«C'est avec une armée de trente-quatre à trente-six mille hommes, car notre armée actuelle n'a jamais été plus forte, que nous avons ainsi chassé devant nous ou détruit une armée de soixante à soixante-dix mille hommes présents qui composaient celles des Piémontais et des Autrichiens réunis.
«C'est avec cette même armée que nous avons remporté six victoires décisives, pris quinze mille hommes aux ennemis, tué ou blessé six mille, pris deux places de guerre, forcé le roi de Sardaigne à nous ouvrir les portes de ses États, jeté les débris de l'armée des Autrichiens à trente-cinq lieues de nous.
«Cette campagne est la plus belle et la plus brillante qui ait jamais été faite. Elle doit être écrite et lue. Elle est savante: et ceux qui pourront la comprendre en tireront bien parti. Voilà, mon tendre père, le tableau fidèle de notre position.»
MARMONT À SON PÈRE.
«Peschiera, 1er juin 1796.
«Encore une victoire, mon père, mais celle-ci est la dernière. L'armée des Autrichiens, battue constamment depuis deux mois, a enfin évacué l'Italie; elle s'est retirée dans le Tyrol et occupe les montagnes de l'Allemagne. Le général Beaulieu occupait le lac de Garda, le Mincio, et avait sa gauche à Mantoue. Il se croyait inexpugnable dans cette position qui, effectivement, était belle à défendre, et cependant nous l'en avons chassé.

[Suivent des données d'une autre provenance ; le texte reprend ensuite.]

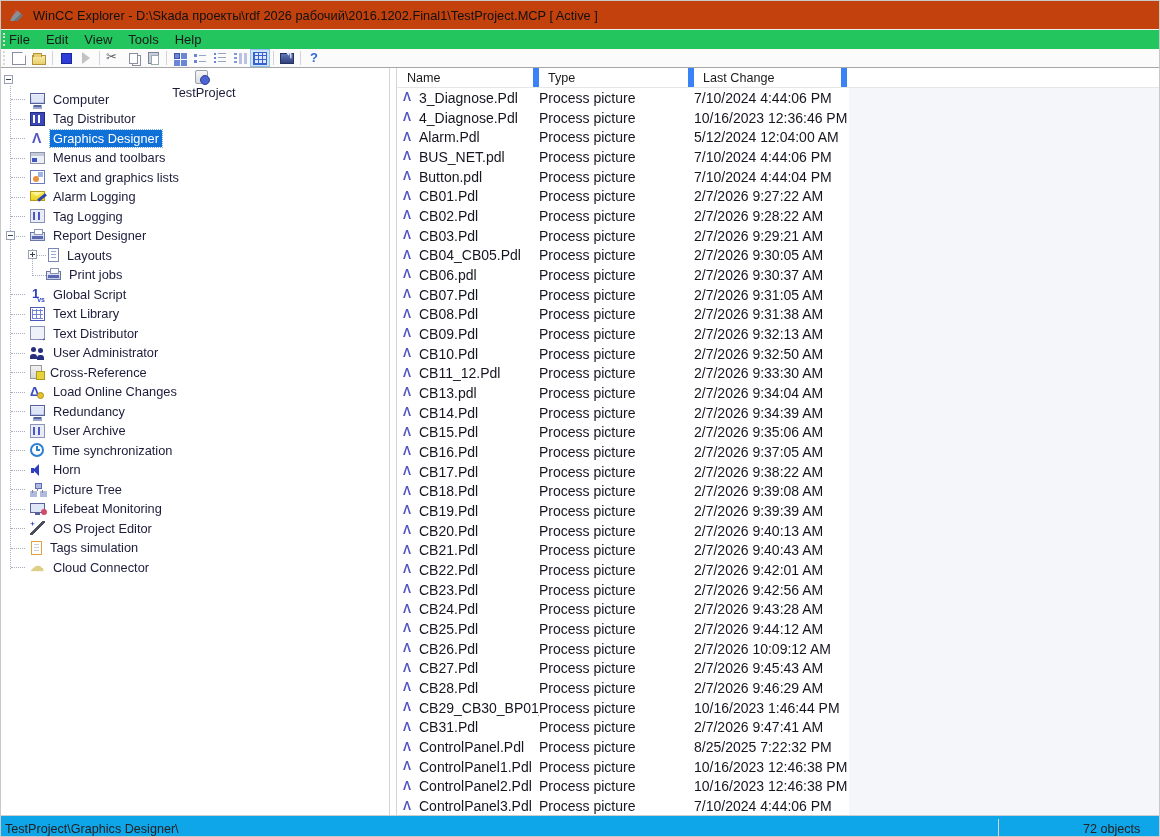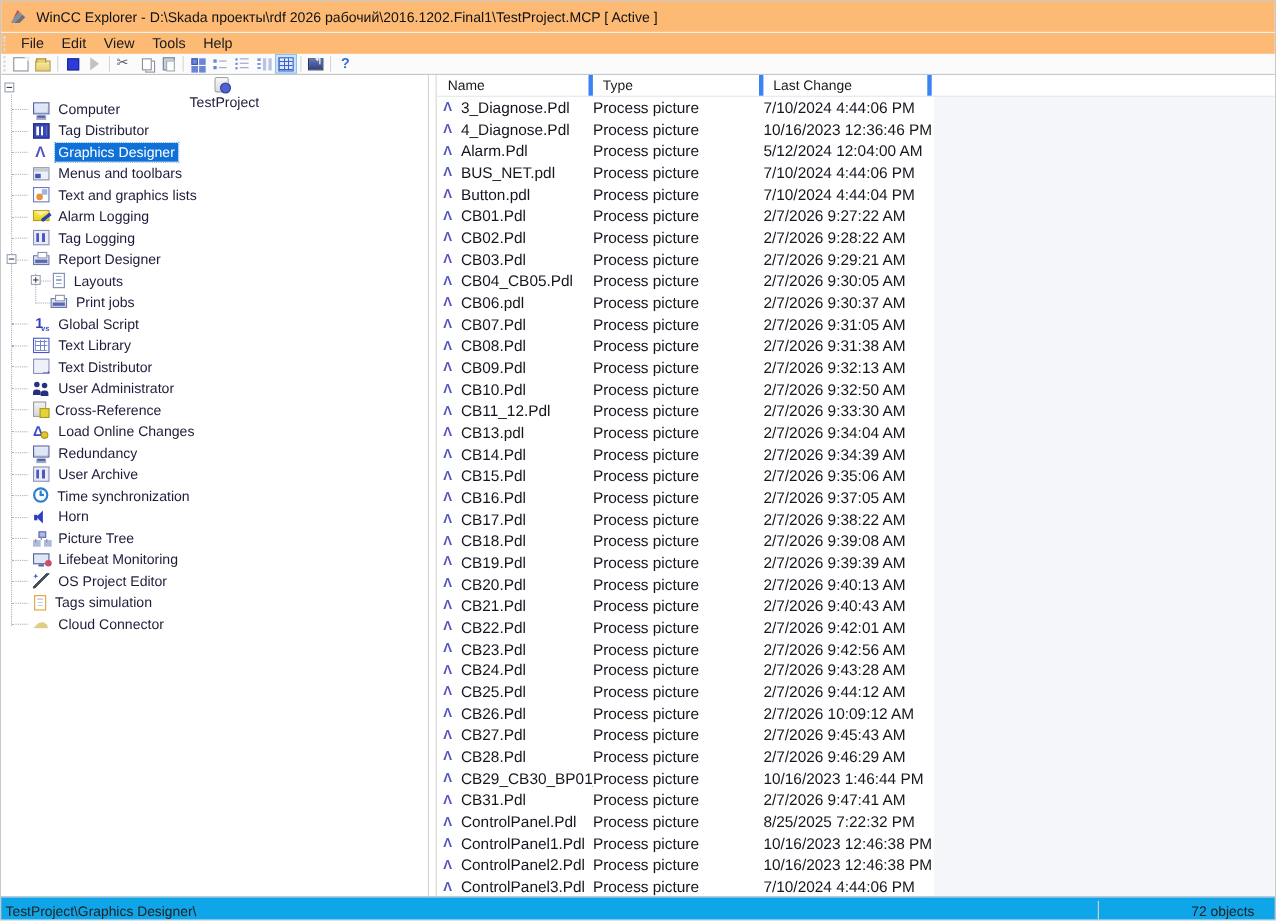--- a/index.html
+++ b/index.html
@@ -2,30 +2,30 @@
 <html><head>
 <meta charset="utf-8">
 <style>
   * { box-sizing: border-box; margin: 0; padding: 0; }
   html,body { background:#fff; }
   body { font-family: "Liberation Sans", "DejaVu Sans", sans-serif; }
   #window { width:1160px; height:837px; position:relative; overflow:hidden; background:#fff;
             border:1px solid #c8c8c8; }
 
   
-  .titlebar { height:28px; display:flex; align-items:center; padding-left:8px; background:#fdba74;
+  .titlebar { height:28px; display:flex; align-items:center; padding-left:8px; background:#c2410c;
               font-size:12.8px; color:#111; }
   .applogo { width:17px; height:16px; position:relative; margin-right:7px; flex:none; }
   .applogo::before { content:""; position:absolute; left:1px; top:2px; width:13px; height:12px;
                      background:linear-gradient(135deg,#c5534a 0 38%,#8a8f96 38% 62%,#6f747c 62%);
                      clip-path:polygon(0 100%,45% 0,100% 55%,60% 100%); }
   .titletext { white-space:nowrap; overflow:hidden; }
 
   
-  .menubar { height:20px; display:flex; align-items:center; background:#fdba74; padding-left:10px;
+  .menubar { height:20px; display:flex; align-items:center; background:#22c55e; 
              font-size:13px; color:#1a1a1a; position:relative; border-top:1px solid #f0f0f0; }
   .menubar::before { content:""; position:absolute; left:2px; top:3px; bottom:3px; border-left:2px dotted #d8d8d8; }
   .mitem { padding:1px 8px; cursor:default; }
 
   
   .toolbar { height:18px; display:flex; align-items:center; background:#fbfbfb; padding-left:8px;
              position:relative; }
   .toolbar::before { content:""; position:absolute; left:2px; top:2px; bottom:2px; border-left:2px dotted #d8d8d8; }
   .tbtn { border:1px solid transparent; background:transparent; width:20px; height:18px;
           display:flex; align-items:center; justify-content:center; padding:0; }
@@ -127,21 +127,21 @@
   .ic-lifebeat::after { content:""; position:absolute; right:-3px; bottom:-3px; width:6px; height:6px; border-radius:50%; background:#d04a6a; }
   .ic-os-project-editor { background:linear-gradient(135deg, transparent 42%, #4a4f5c 42% 56%, transparent 56%); }
   .ic-os-project-editor::before { content:""; position:absolute; left:0; top:0; width:5px; height:5px; background:#3a4cc8; clip-path:polygon(50% 0,62% 38%,100% 50%,62% 62%,50% 100%,38% 62%,0 50%,38% 38%); }
   .ic-tags-simulation { background:#fff; border:1px solid #e0a23a; width:11px; margin-left:1px; }
   .ic-tags-simulation::before { content:""; position:absolute; inset:2px; background:repeating-linear-gradient(#c9cede 0 1px, transparent 1px 3px); }
   .ic-cloud-connector::before { content:"\2601"; font-size:14px; color:#decf85; position:absolute; left:0; top:-2px; text-shadow:0 0 1px #b0a258; }
 
   
   .lheader { height:20px; display:grid; grid-template-columns:142px 155px 153px 1fr; align-items:center;
              background:#fff; border-bottom:1px solid #e6e6e6; font-size:12.6px; color:#1a1a1a; position:relative; z-index:2; }
-  .lh { height:100%; display:flex; align-items:center; padding-left:9px; border-right:4px solid #3b82f6; cursor:default; }
+  .lh { height:100%; display:flex; align-items:center; padding-left:9px; border-right:6px solid #3b82f6; cursor:default; }
   .lh.first { padding-left:10px; }
   .lh.fill { border-right:none; }
   .shade { position:absolute; left:452px; top:20px; right:0; bottom:0; background:#f5f6fa; z-index:0; }
   .lbody { position:relative; z-index:1; }
   .lrow { height:19.68px; display:grid; grid-template-columns:142px 155px 153px 1fr; align-items:center;
           font-size:14px; color:#15151f; white-space:nowrap; }
   .lc { overflow:hidden; padding-right:4px; }
   .lc.name { display:flex; align-items:center; padding-left:5px; }
   .fic { width:12px; height:13px; position:relative; flex:none; margin-right:5px; }
   .fic::before { content:"\039B"; color:#5254c4; font-weight:bold; font-size:12px; line-height:13px; position:absolute; left:1px; top:0; }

«Ce dernier succès appartient de la manière la plus absolue au général Bonaparte, et il le couvre de gloire. Il est le résultat de ses manoeuvres. Il a trompé complétement l'ennemi; et, tandis qu'il s'était renforcé sur un point, nous l'avons forcé sur un autre.
«Nous l'avons attaqué sur Borghetto; notre cavalerie a engagé l'affaire, et, pour la première fois, elle s'est parfaitement conduite; elle a culbuté la cavalerie ennemie, et, arrivée sur la rive droite du Mincio, notre infanterie l'a passé au gué. Elle a chassé l'ennemi de la position la plus belle et la plus formidable, et là nous nous sommes emparés du village de Valleggio. L'armée ennemie s'est trouvée coupée et séparée en deux. Une partie s'est retirée sur-le-champ dans les montagnes du Tyrol; une autre partie a passé l'Adige, et le reste s'est renfermé dans Mantoue.
«Tous les princes d'Italie viennent demander grâce. Le roi de Naples tremble. Il vient d'obtenir un armistice de dix jours, après l'arrivée du plénipotentiaire à Paris, sous les conditions que les deux mille quatre cents chevaux de ses troupes qui sont joints à l'armée impériale la quitteront sur-le-champ, et viendront cantonner en arrière de notre armée (ainsi ils sont censés prisonniers); et que les vaisseaux du roi de Naples qui sont joints à la flotte anglaise se retireront sur-le-champ dans le port de Naples.
«Tout nous sourit, nos triomphes sont constants, tout nous rapproche de la paix, elle est infaillible, et nous conserverons la Belgique. Assurément nous sommes bien payés de nos peines.»